The United States could perhaps bring hostility against itself to an end rather quickly if it were bring all of its military personnel and equipment back to this country rather than maintaining a costly and not obviously useful presence in every continent in the world. (As of 2002, the US had military bases in 63 countries and troops stationed in 156 countries.) This would eliminate one of the occasions of war and terrorism.

The United States, long after the cold war has come to an end, has maintained a frighteningly large stockpile of nuclear, chemical and biological weapons. These armaments can only be a source of concern and fear (perhaps even terror) to billions of people. Maintaining those weapons while working to prevent other nations from acquiring them can only be seen as hypocrisy, and this hypocrisy natural results in frustration, resentment and even hatred against the United States. Maintaining those arms is not necessary for defending the country against any of the forces that now threaten it. They should be dismantled and destroyed. That would eliminate another of the occasions of war and terrorism.

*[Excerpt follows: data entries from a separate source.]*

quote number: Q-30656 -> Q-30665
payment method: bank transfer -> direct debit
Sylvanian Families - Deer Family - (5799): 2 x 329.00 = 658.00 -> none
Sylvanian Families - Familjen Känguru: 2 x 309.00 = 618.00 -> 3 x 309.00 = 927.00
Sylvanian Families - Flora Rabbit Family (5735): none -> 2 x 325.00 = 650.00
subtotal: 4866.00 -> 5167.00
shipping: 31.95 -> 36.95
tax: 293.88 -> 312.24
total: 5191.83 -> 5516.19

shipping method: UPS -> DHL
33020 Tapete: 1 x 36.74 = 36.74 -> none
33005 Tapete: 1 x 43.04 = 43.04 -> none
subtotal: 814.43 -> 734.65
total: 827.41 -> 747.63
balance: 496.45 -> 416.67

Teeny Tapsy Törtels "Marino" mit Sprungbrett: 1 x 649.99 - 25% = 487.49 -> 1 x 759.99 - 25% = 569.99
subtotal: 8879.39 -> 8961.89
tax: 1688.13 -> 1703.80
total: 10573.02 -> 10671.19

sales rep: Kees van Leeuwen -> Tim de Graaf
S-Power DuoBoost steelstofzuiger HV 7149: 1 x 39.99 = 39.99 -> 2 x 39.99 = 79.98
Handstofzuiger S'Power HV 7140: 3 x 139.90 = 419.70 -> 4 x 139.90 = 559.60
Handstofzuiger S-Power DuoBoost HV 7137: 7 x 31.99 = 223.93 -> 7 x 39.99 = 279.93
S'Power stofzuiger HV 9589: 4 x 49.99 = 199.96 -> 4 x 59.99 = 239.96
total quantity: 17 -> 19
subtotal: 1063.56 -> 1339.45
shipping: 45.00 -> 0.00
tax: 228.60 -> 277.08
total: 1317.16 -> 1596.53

Although wars are often justified as means of protecting abstract ideas and values, at the root of most conflicts are disputes over territory and access to means of livelihood. In the world today there is an enormous disparity in access to goods and services. A small percentage of the world's population live in a state of unprecedented affluence and abundance, and the majority live in deprivation and desperate poverty. The economically and socially weak have very few means of improving their lot in life. The disparity can be addressed only if the affluent do all they can to bring about a more even distribution of the means of achieving life, liberty and the pursuit of happiness. If the United States is serious about protecting itself from terrorism, she could begin to find more productive and charitable uses for the much of the $532,800,000,000 now spent on military readiness. (This figure does not count research and development of WMD, which is done through other agencies.)

There is, of course, no guarantee that repatriating all military personnel, reducing stockpiles of armaments to the modest quantities necessary to ensure domestic peace, and redistributing the world's resources will bring an end to all war and conflict. There is, however, a near certainty that a failure to do these things will perpetuate a climate of resentment, fear and loathing directed at the United States until such time as this country, like all empires before it, collapses from its own extravagance, arrogance and incompetence.

Quakers are advised as follows: “Stand firm in our testimony, even when others commit or prepare to commit acts of violence, yet always remember they they too are children of God.” Buddhists are advised to regard all living beings with the love a mother has for her only child.

Needless to say, one need not be either a Quaker or a Buddhist to stand firm in the testimony to take away the occasion of all wars. This is a testimony that all agnostics, atheists, Buddhists, Baha'is, Christians, Daoists, Hindus, Humanists, Jews, Muslims, Pagans and shamanists can stand firm in together. It is worth trying.